# WORK TO BE COMPLETED:
Search the entries below for the word "longer" and copy every line where it appears.

# RECORDS FOR THIS TASK:
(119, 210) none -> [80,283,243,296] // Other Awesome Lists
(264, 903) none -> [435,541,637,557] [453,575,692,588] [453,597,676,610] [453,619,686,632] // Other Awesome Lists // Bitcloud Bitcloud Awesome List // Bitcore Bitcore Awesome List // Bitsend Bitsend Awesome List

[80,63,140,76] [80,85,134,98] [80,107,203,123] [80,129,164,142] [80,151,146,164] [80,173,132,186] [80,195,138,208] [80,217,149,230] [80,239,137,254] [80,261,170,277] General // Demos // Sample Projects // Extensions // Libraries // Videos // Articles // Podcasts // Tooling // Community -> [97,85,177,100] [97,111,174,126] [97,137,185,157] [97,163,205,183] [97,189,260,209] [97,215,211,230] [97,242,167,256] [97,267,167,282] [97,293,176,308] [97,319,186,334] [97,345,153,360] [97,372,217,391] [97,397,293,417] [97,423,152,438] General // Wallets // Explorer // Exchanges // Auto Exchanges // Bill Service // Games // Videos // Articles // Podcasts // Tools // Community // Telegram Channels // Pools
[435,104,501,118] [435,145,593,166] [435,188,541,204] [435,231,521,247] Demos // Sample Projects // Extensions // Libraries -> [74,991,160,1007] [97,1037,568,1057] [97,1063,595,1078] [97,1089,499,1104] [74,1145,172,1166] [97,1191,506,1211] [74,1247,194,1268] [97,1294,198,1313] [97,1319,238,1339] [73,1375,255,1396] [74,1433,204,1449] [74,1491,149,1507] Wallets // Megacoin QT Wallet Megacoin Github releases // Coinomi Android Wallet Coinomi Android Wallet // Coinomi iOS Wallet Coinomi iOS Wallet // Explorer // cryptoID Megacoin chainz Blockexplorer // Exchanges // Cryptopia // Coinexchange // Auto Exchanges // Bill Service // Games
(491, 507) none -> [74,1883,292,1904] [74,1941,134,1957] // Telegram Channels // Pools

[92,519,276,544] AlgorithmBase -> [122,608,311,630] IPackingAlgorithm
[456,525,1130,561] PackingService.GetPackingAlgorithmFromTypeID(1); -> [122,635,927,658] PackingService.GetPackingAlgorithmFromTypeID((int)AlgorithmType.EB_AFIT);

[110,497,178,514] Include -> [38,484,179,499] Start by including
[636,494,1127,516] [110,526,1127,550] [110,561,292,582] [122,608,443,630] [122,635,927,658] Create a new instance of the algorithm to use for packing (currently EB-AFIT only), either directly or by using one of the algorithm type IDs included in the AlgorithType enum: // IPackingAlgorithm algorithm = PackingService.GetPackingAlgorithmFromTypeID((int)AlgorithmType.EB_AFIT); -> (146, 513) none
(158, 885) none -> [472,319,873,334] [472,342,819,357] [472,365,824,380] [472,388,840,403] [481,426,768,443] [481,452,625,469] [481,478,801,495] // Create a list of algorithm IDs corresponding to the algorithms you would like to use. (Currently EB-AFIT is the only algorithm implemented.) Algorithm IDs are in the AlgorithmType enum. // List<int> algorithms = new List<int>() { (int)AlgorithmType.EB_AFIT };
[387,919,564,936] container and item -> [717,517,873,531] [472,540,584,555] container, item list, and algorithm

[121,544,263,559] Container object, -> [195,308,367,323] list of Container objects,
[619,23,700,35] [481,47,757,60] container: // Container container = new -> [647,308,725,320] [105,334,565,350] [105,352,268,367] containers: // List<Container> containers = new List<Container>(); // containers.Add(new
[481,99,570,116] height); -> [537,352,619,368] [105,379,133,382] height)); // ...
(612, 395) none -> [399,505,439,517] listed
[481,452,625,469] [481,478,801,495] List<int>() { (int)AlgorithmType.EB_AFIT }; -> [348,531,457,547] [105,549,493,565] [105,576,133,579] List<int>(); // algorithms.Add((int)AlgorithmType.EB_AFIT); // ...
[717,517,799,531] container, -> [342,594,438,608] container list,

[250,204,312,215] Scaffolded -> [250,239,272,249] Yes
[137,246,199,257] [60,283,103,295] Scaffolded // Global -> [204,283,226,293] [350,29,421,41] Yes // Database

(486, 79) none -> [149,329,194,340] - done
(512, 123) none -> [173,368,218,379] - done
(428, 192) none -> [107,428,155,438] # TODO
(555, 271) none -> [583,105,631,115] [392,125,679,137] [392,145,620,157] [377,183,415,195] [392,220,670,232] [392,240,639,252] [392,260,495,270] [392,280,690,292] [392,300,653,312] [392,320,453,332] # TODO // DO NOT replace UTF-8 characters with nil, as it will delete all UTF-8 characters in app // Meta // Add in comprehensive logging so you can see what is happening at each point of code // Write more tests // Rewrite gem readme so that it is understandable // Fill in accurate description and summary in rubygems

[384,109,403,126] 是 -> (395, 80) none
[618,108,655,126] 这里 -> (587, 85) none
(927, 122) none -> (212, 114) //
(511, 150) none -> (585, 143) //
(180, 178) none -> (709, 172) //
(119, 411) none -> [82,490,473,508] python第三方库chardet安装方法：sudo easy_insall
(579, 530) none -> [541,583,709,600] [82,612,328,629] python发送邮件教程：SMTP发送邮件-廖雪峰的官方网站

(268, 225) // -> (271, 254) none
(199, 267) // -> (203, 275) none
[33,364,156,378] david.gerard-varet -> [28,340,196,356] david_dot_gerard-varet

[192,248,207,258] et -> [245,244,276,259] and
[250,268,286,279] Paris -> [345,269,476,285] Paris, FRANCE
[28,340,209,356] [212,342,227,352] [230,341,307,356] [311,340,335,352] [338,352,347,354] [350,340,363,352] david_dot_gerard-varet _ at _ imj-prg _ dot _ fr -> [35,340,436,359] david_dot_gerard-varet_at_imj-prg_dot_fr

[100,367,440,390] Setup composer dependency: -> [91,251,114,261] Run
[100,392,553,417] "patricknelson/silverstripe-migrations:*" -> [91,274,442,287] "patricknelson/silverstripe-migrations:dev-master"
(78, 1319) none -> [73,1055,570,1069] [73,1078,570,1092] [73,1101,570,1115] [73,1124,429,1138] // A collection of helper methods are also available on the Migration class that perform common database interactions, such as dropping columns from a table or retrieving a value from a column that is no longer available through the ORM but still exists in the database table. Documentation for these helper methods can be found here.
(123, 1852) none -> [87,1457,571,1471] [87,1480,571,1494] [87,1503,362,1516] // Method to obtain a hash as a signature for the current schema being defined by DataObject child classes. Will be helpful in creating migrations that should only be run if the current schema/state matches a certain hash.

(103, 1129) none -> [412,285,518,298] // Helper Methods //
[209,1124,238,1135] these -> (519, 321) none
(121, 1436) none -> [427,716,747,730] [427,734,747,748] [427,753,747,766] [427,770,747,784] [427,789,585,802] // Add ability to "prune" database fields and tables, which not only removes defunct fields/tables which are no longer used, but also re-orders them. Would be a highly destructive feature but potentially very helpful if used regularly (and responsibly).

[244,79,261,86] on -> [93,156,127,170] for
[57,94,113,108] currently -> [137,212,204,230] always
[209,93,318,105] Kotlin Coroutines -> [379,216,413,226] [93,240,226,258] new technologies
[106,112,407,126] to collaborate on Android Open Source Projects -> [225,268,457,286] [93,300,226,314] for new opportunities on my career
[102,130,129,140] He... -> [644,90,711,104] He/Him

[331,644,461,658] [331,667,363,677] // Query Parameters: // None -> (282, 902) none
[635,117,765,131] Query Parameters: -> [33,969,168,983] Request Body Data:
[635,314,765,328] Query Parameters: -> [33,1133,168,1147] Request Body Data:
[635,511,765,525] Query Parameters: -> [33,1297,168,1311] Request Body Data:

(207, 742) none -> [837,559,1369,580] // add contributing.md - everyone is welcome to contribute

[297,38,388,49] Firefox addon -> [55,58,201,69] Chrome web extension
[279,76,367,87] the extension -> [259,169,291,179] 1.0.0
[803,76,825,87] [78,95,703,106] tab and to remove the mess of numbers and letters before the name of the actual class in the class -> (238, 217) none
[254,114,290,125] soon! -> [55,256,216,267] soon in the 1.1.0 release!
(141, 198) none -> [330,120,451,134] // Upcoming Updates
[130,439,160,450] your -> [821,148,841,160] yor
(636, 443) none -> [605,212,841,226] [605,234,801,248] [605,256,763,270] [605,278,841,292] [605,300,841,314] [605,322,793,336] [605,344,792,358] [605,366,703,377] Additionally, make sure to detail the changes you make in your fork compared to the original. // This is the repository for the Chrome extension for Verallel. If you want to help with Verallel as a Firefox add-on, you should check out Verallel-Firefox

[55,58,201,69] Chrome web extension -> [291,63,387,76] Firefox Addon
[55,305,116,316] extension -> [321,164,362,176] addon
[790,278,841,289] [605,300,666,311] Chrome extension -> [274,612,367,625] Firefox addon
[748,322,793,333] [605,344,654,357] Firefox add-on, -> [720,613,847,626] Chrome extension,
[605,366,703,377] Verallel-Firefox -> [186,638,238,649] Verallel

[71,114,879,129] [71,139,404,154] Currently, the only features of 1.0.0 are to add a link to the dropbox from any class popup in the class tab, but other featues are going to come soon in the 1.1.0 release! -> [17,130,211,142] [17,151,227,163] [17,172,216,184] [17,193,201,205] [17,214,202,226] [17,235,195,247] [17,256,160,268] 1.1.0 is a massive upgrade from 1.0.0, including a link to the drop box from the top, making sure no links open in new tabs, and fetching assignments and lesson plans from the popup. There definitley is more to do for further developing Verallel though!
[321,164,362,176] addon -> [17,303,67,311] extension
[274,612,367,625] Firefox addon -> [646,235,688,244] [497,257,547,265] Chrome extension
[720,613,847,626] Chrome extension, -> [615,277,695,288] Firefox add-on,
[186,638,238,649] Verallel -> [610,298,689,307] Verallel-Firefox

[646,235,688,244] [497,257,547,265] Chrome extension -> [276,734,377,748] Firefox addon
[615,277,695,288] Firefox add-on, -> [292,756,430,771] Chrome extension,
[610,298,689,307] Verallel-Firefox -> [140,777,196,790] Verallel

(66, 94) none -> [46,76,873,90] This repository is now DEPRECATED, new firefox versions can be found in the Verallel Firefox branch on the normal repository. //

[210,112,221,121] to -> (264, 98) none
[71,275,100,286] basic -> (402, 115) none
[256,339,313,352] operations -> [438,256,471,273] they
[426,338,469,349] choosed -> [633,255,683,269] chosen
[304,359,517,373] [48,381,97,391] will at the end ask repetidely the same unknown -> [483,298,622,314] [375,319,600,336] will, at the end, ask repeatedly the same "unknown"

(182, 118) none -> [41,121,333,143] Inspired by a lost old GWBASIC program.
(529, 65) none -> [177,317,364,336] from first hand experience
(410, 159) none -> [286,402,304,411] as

# SOLUTION TO THE PROBLEM:
(78, 1319) none -> [73,1055,570,1069] [73,1078,570,1092] [73,1101,570,1115] [73,1124,429,1138] // A collection of helper methods are also available on the Migration class that perform common database interactions, such as dropping columns from a table or retrieving a value from a column that is no longer available through the ORM but still exists in the database table. Documentation for these helper methods can be found here.
(121, 1436) none -> [427,716,747,730] [427,734,747,748] [427,753,747,766] [427,770,747,784] [427,789,585,802] // Add ability to "prune" database fields and tables, which not only removes defunct fields/tables which are no longer used, but also re-orders them. Would be a highly destructive feature but potentially very helpful if used regularly (and responsibly).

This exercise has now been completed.